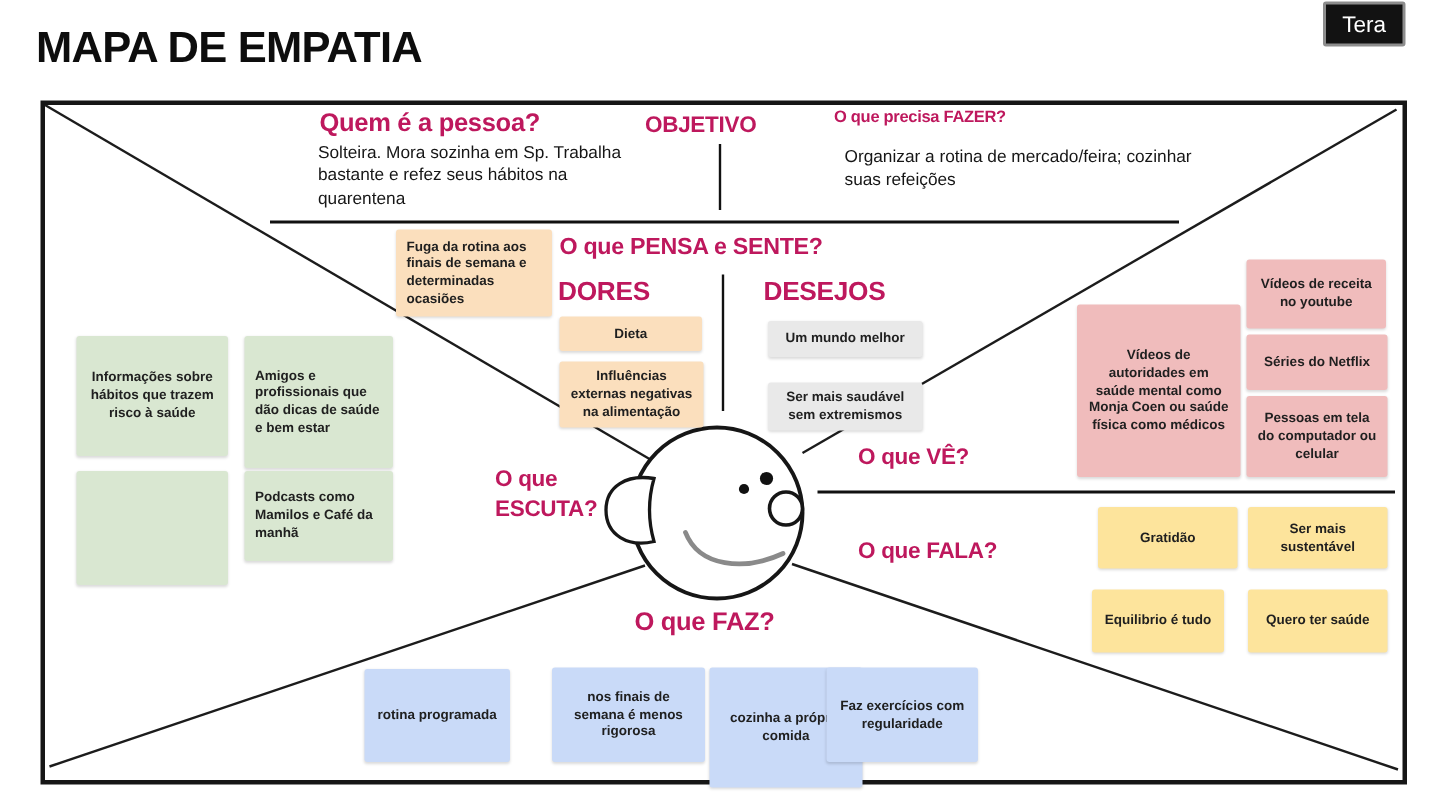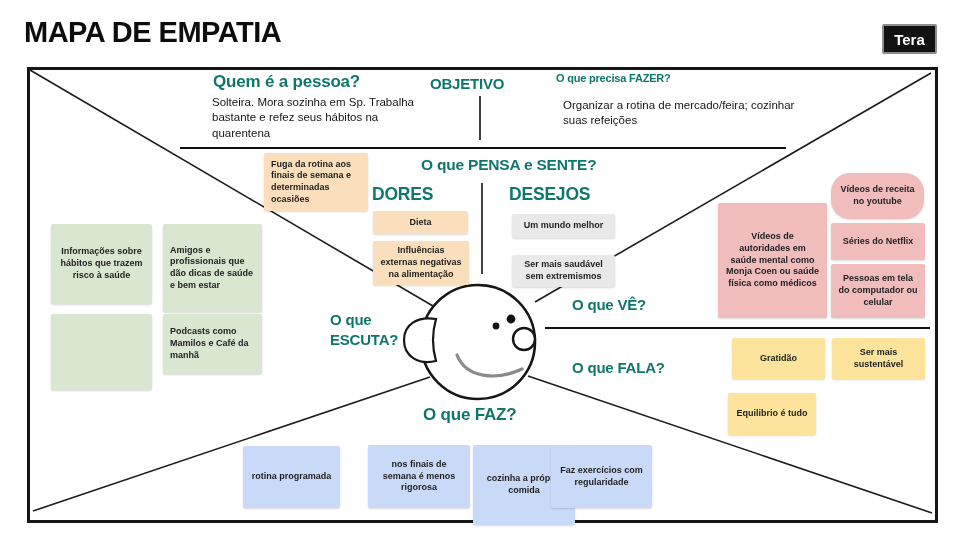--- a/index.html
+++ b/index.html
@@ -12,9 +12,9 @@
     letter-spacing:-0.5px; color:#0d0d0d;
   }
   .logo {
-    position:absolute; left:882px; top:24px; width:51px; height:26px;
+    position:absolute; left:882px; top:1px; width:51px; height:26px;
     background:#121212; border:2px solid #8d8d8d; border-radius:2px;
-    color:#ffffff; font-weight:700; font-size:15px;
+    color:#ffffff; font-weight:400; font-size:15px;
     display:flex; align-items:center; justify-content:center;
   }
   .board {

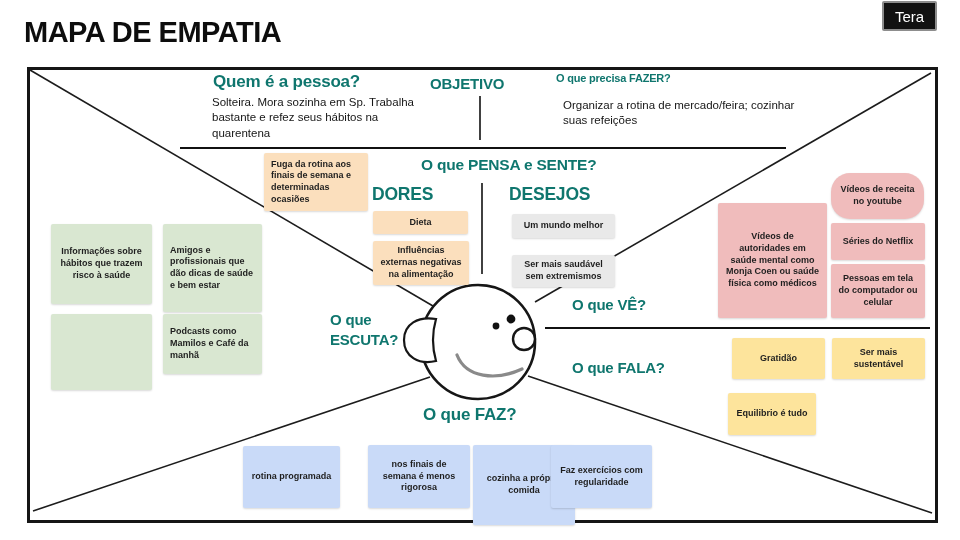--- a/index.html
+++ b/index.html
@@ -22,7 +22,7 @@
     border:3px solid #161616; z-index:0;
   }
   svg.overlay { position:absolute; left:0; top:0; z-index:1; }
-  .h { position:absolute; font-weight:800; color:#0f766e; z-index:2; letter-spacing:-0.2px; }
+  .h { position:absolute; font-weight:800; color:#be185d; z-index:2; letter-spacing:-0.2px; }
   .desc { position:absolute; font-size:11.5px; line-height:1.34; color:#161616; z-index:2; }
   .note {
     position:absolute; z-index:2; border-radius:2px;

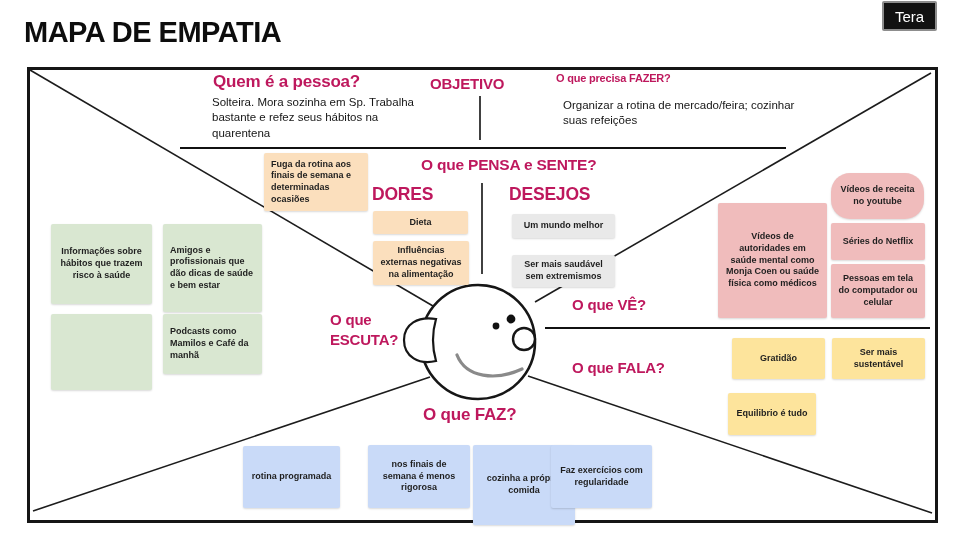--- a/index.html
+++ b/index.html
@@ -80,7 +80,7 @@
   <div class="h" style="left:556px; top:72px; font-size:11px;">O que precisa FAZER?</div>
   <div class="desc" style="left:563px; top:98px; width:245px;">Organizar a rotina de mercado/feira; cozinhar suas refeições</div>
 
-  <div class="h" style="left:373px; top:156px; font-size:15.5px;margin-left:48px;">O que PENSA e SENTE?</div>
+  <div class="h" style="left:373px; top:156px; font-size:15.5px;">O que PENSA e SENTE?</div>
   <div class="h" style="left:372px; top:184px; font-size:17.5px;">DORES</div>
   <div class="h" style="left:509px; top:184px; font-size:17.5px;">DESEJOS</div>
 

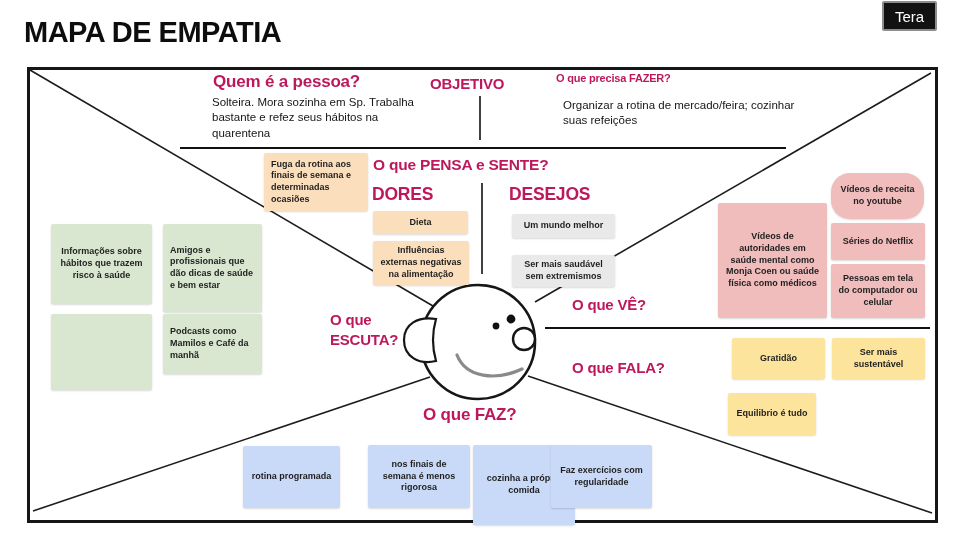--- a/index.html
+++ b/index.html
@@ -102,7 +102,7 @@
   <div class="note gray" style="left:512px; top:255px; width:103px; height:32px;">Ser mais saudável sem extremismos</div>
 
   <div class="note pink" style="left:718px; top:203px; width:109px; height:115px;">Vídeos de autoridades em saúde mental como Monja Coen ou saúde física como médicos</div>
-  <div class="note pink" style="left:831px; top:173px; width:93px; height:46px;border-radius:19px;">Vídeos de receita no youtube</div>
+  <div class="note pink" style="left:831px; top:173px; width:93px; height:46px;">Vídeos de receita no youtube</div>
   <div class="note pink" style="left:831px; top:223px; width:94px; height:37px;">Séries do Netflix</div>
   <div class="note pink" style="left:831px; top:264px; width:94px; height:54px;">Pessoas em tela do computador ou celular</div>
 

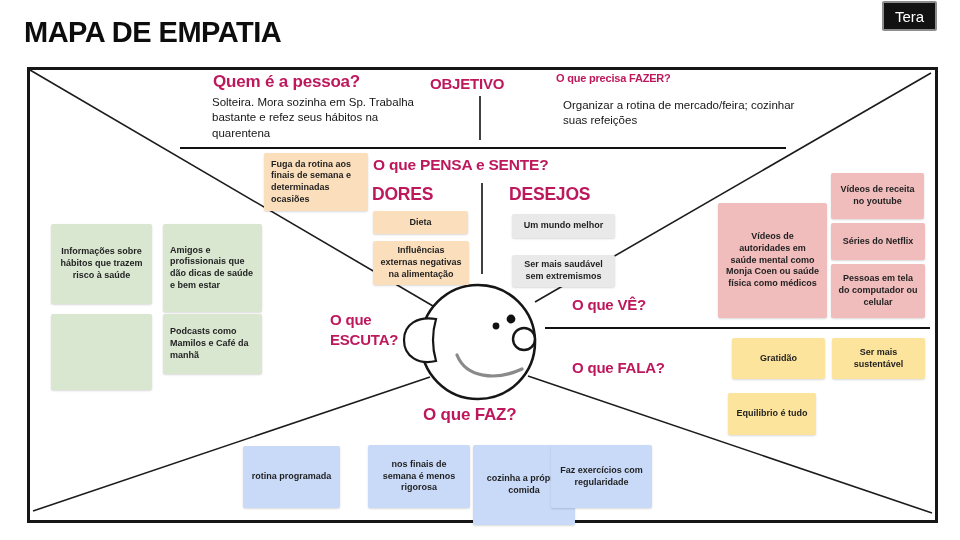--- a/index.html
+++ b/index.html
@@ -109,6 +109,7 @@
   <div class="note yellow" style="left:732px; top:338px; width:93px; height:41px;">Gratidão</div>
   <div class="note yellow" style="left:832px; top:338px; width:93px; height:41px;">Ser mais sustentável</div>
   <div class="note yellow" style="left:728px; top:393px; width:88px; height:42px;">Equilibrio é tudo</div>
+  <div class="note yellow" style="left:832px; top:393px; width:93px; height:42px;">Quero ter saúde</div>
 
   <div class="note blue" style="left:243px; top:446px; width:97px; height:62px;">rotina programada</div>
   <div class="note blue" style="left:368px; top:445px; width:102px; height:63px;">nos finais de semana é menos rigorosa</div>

—————

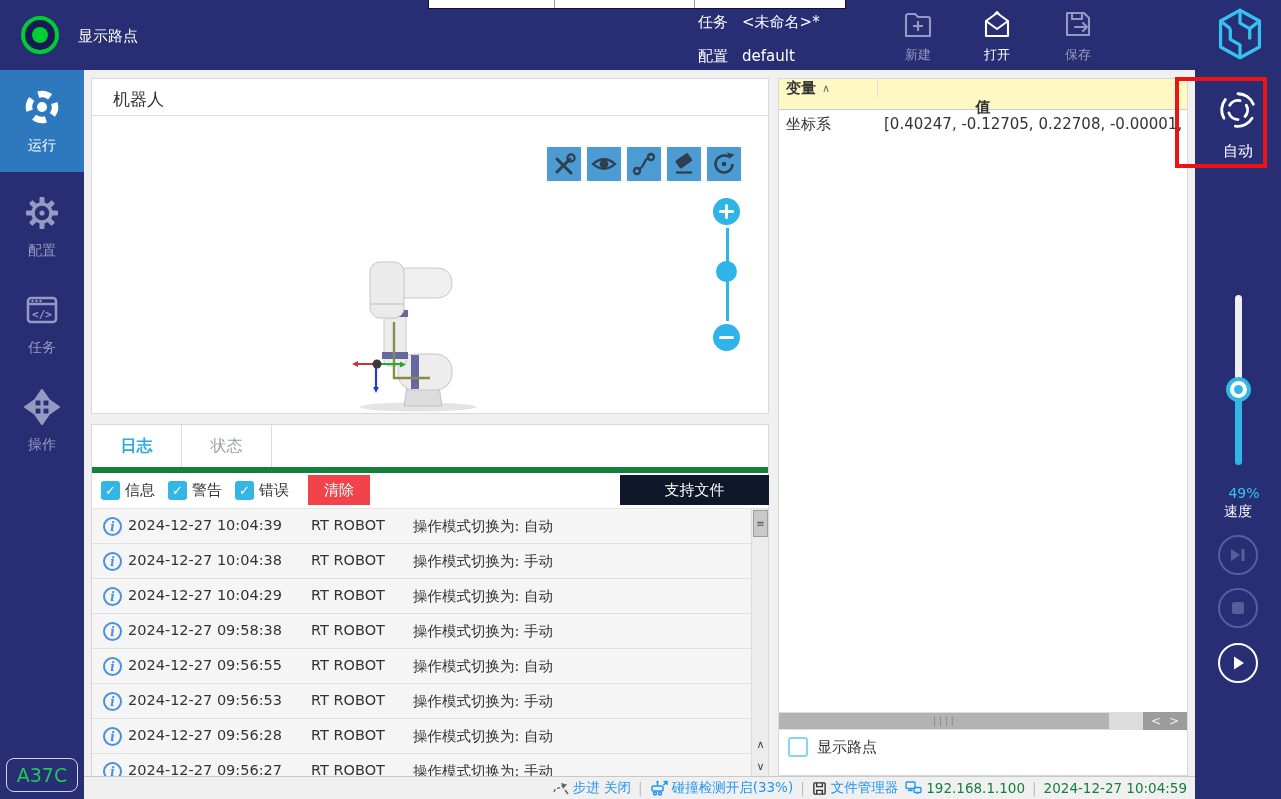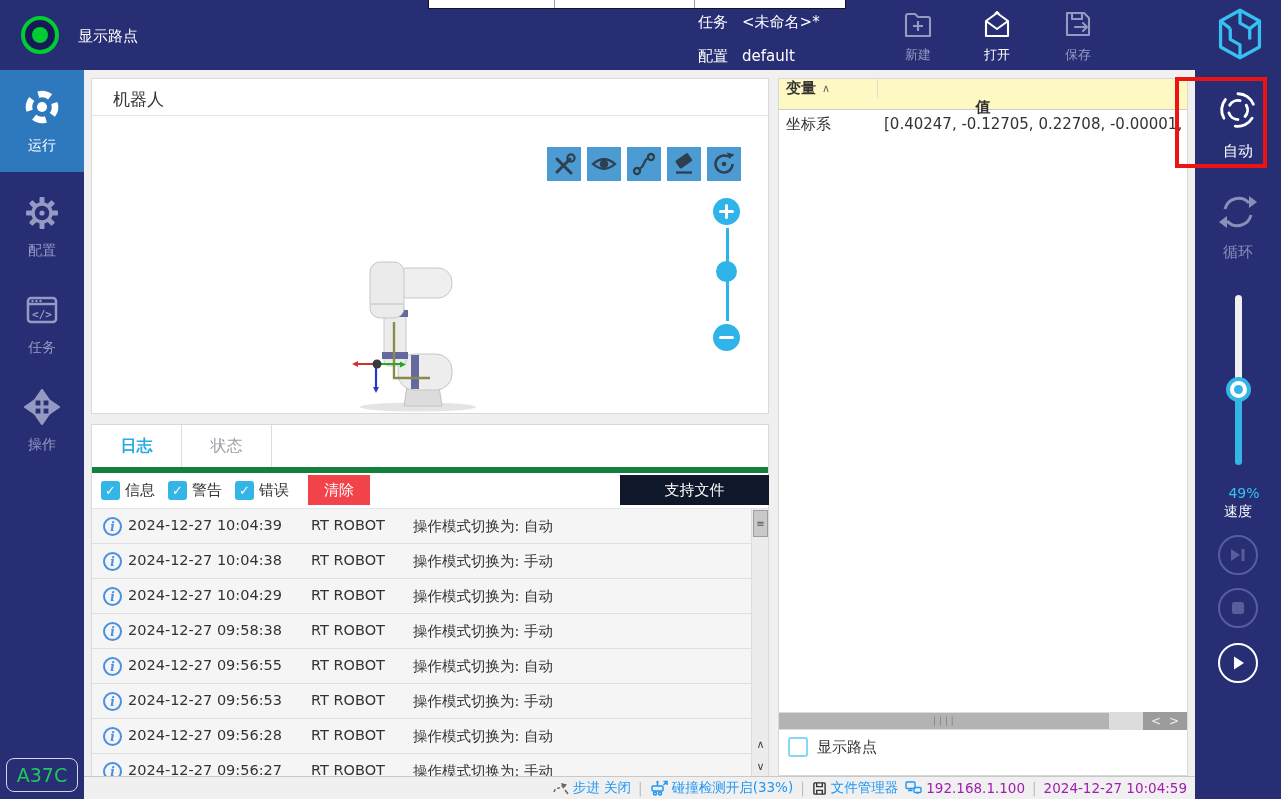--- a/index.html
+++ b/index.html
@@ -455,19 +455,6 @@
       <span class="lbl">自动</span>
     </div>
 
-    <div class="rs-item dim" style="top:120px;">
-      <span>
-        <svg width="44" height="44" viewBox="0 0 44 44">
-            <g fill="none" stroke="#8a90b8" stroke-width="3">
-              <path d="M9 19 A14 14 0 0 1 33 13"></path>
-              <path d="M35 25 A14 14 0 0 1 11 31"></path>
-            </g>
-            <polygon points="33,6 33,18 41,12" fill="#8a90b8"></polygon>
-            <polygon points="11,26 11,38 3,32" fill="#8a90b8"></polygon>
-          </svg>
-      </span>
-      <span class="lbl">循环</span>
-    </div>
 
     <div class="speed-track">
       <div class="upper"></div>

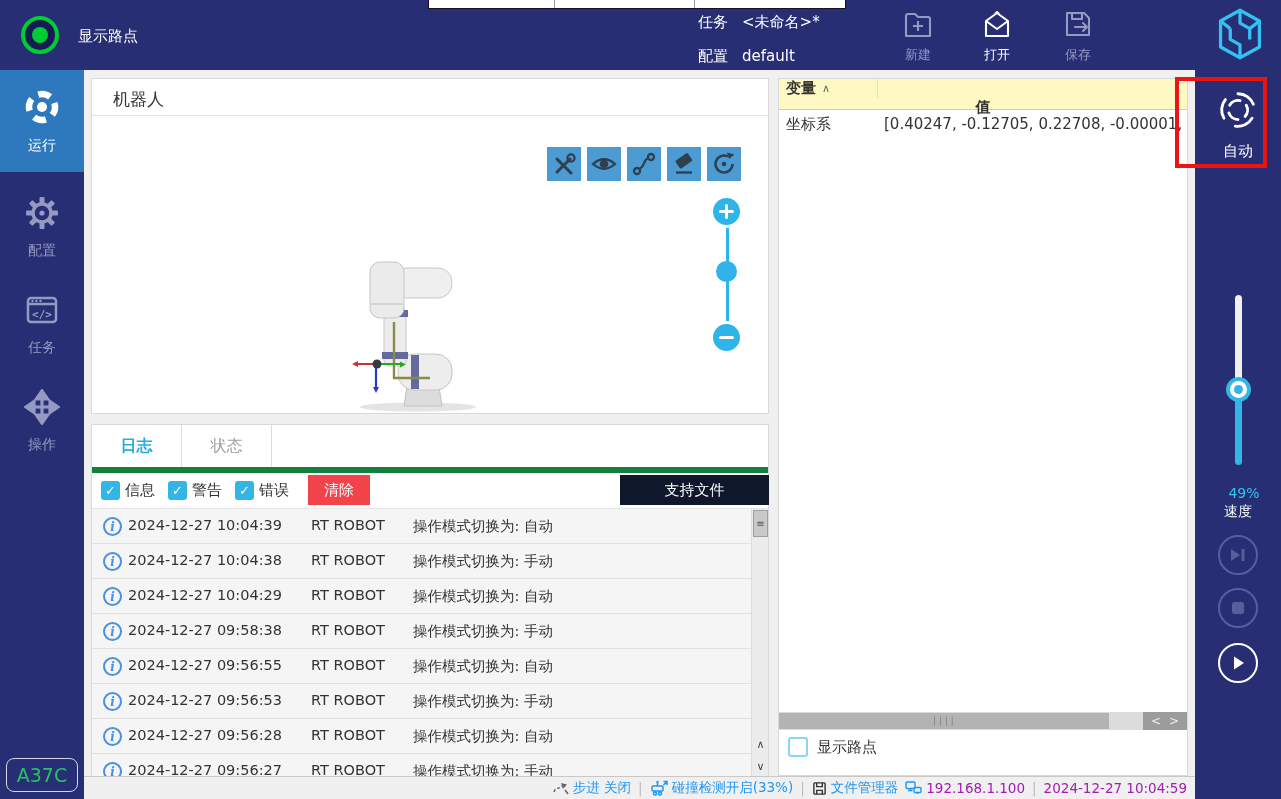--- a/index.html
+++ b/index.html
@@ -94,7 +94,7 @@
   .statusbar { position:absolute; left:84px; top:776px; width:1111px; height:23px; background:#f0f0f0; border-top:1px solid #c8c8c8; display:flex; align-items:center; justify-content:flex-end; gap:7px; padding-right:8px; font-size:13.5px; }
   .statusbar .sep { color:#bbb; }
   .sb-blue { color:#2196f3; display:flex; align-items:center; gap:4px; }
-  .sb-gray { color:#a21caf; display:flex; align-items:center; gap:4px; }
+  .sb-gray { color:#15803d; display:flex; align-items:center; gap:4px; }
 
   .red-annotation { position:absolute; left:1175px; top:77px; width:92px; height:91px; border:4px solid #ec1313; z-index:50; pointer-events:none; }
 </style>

—————

* Exercise brief
Looking at the entries above, say how many lines contain the word "spacing". Only the number is wanted.

* Finished task
3